**TASK INSTRUCTIONS:** The answer must consist solely of the line containing "(878, 277) none" and every line after it in the records below, through the last, each reproduced exactly.
'''
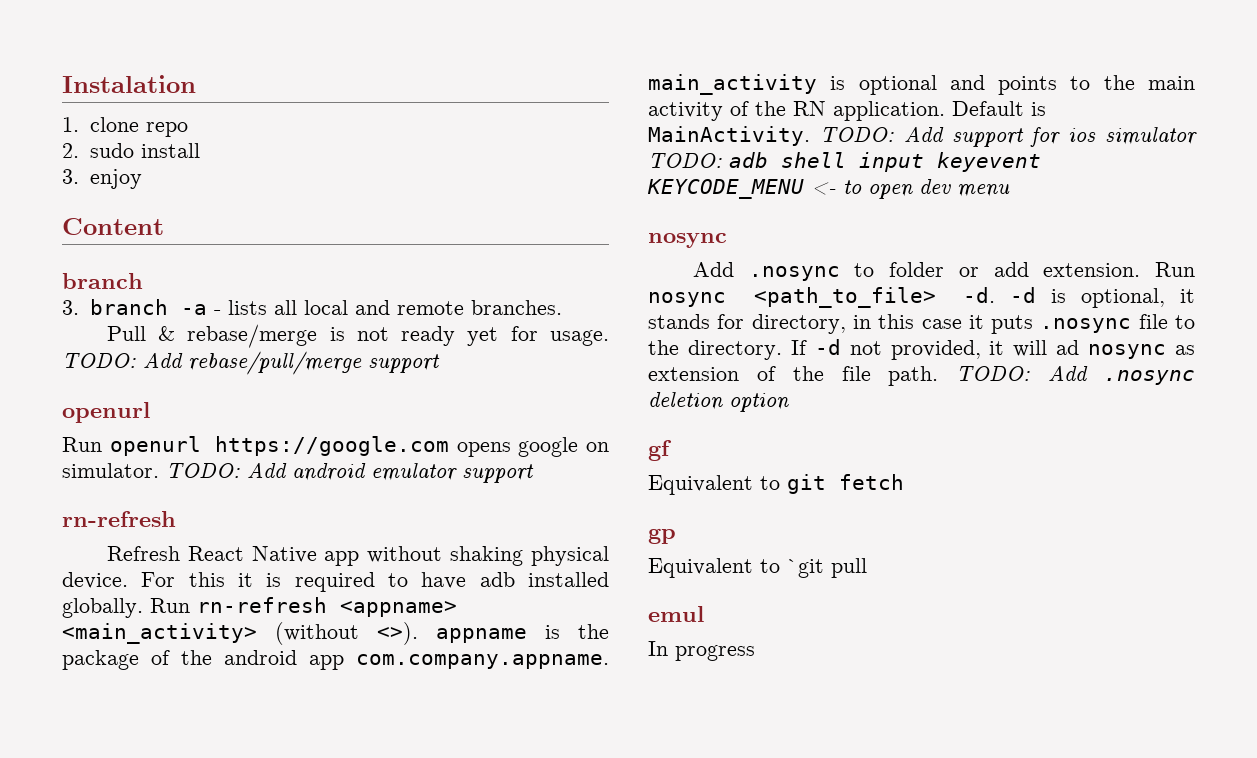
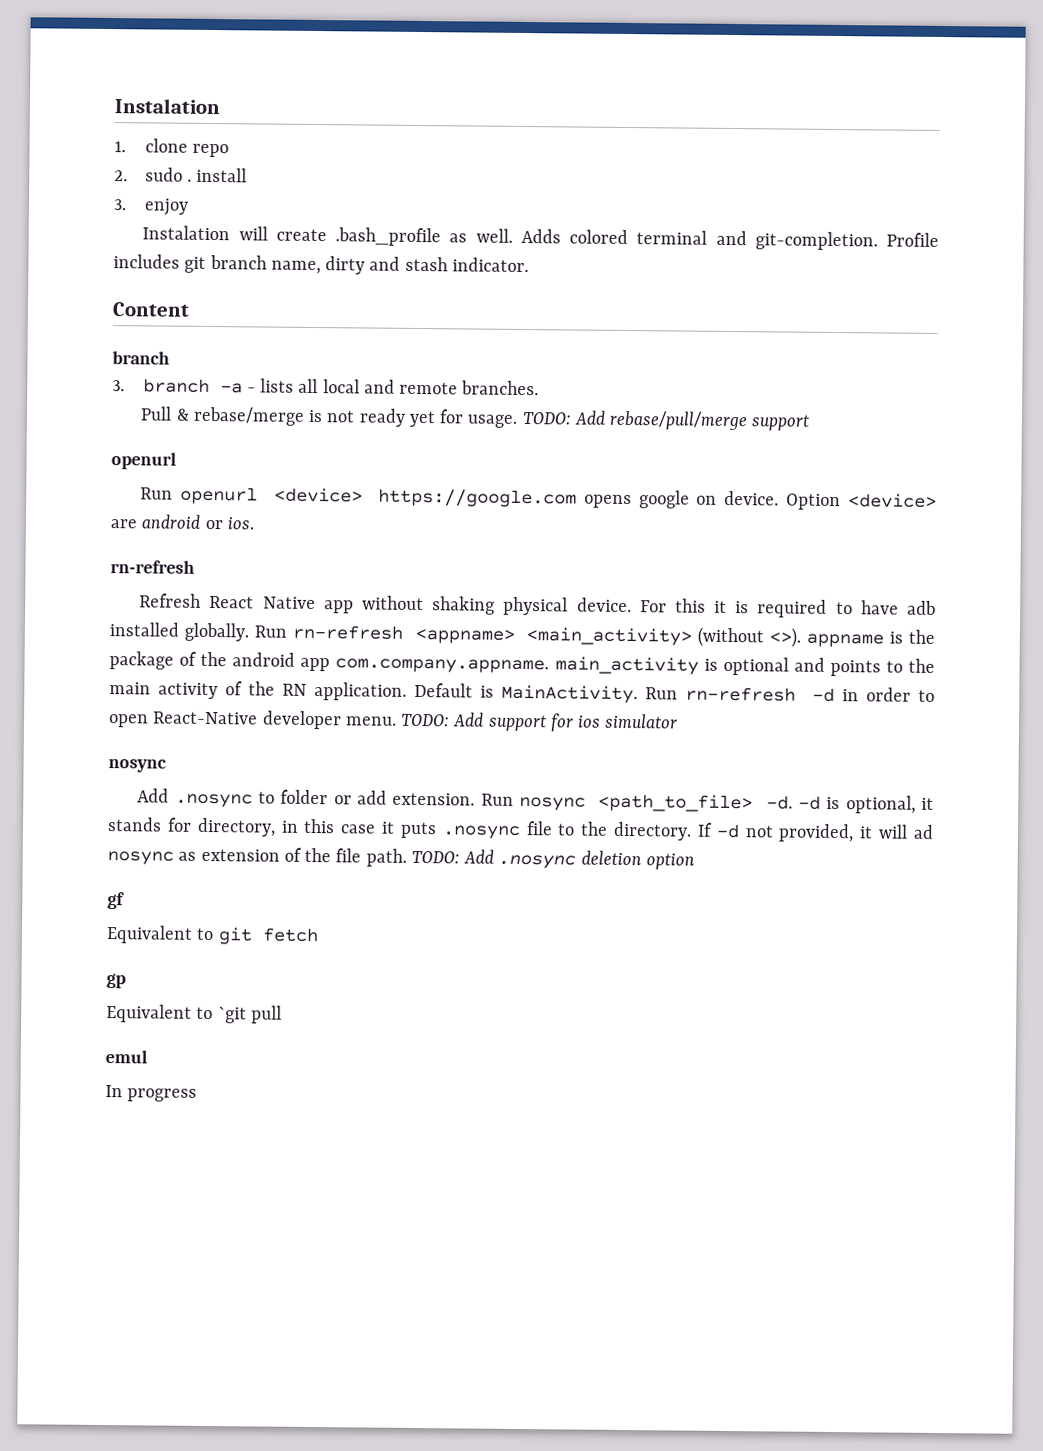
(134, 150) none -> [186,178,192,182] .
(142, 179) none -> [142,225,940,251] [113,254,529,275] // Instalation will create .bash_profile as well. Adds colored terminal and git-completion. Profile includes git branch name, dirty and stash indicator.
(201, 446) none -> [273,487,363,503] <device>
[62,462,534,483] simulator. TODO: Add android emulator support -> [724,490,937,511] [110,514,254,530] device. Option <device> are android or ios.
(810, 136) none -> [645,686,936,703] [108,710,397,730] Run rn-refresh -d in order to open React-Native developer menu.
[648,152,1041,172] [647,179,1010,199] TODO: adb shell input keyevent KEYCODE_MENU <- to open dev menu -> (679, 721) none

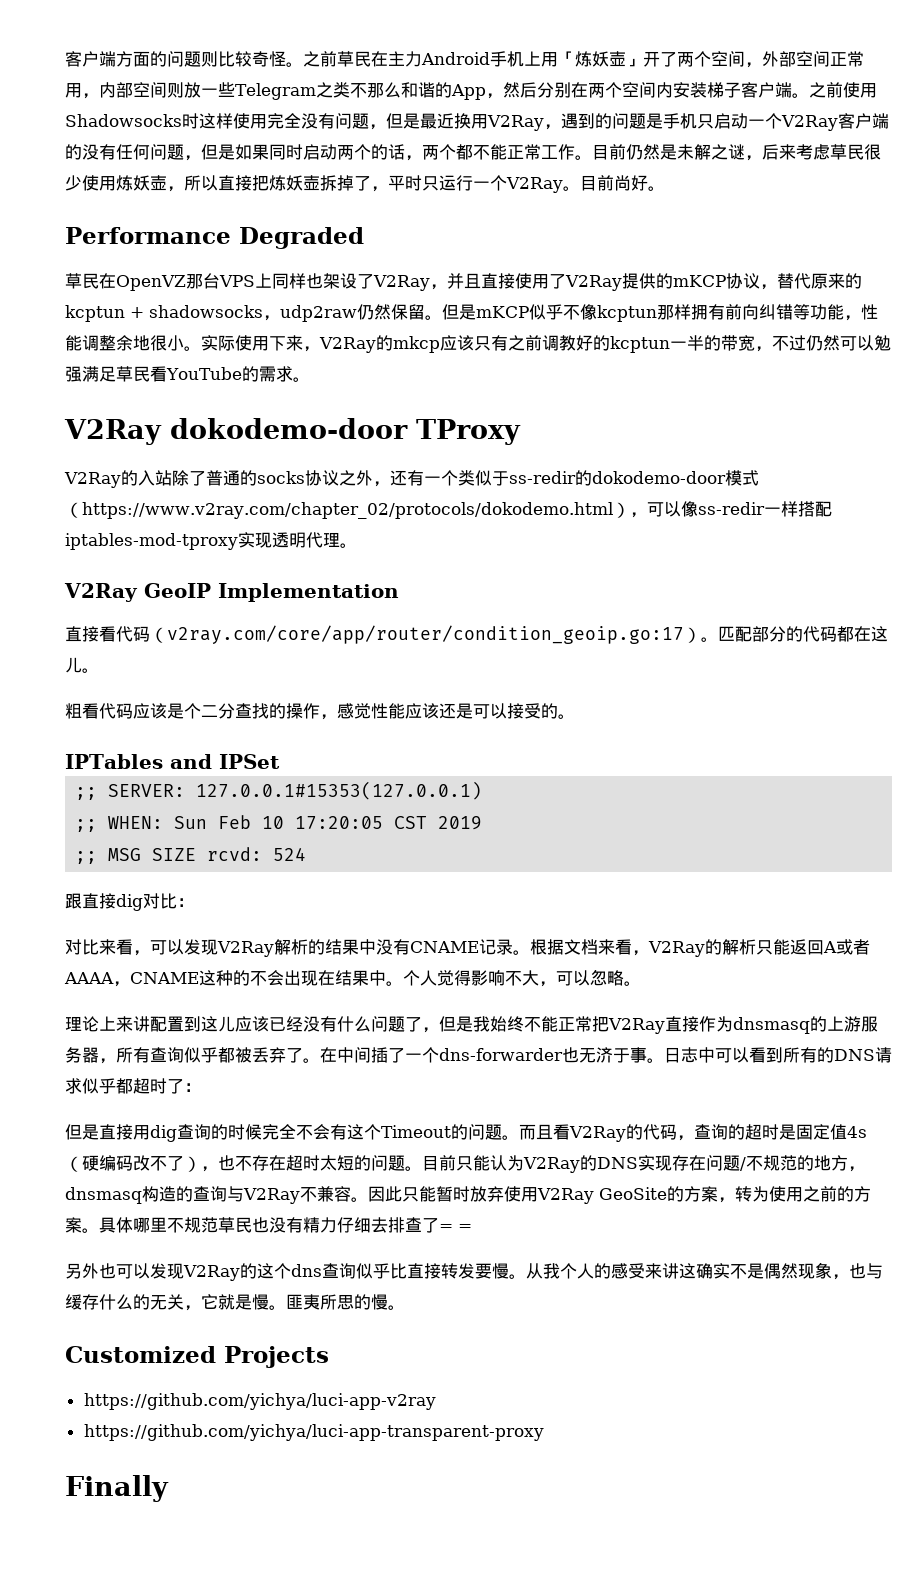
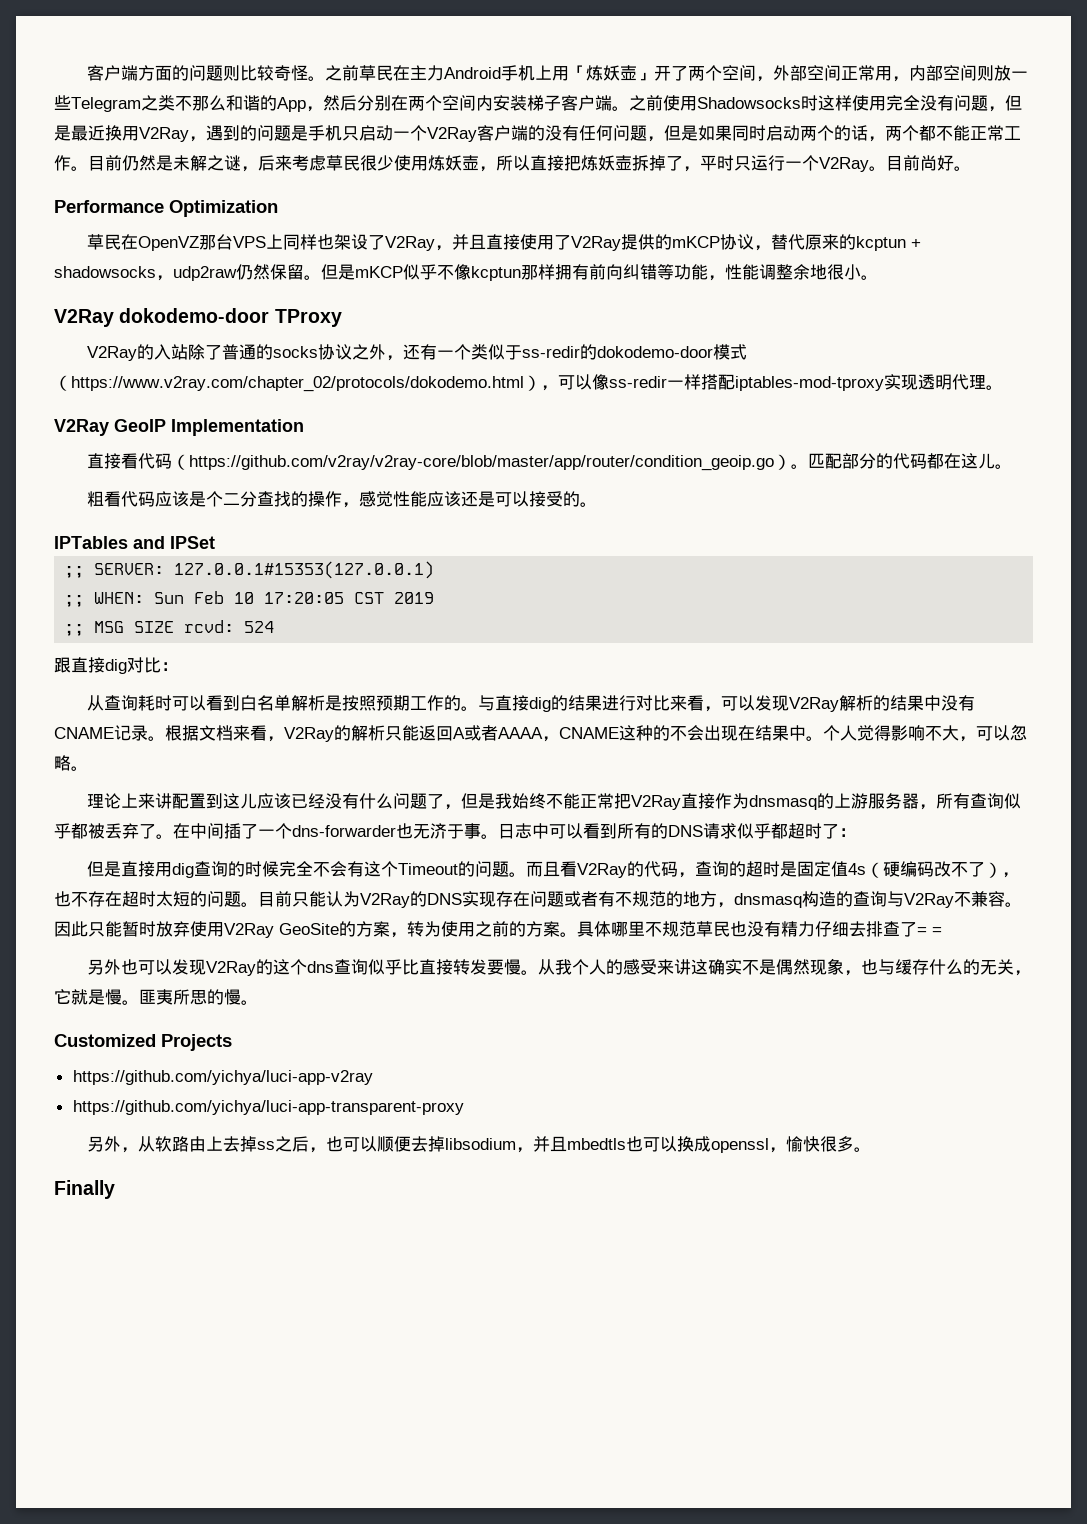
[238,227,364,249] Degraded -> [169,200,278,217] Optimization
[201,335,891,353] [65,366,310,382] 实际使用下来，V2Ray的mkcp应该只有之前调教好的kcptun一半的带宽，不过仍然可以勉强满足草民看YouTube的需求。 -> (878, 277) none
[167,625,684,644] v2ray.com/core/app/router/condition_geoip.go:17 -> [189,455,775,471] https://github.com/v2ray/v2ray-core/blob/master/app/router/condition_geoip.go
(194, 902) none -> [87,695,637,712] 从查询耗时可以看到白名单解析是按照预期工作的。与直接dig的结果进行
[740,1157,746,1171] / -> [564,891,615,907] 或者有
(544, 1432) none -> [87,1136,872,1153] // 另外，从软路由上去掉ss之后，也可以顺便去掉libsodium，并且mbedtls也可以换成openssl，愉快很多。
'''
**WRITTEN ANSWER:**
[201,335,891,353] [65,366,310,382] 实际使用下来，V2Ray的mkcp应该只有之前调教好的kcptun一半的带宽，不过仍然可以勉强满足草民看YouTube的需求。 -> (878, 277) none
[167,625,684,644] v2ray.com/core/app/router/condition_geoip.go:17 -> [189,455,775,471] https://github.com/v2ray/v2ray-core/blob/master/app/router/condition_geoip.go
(194, 902) none -> [87,695,637,712] 从查询耗时可以看到白名单解析是按照预期工作的。与直接dig的结果进行
[740,1157,746,1171] / -> [564,891,615,907] 或者有
(544, 1432) none -> [87,1136,872,1153] // 另外，从软路由上去掉ss之后，也可以顺便去掉libsodium，并且mbedtls也可以换成openssl，愉快很多。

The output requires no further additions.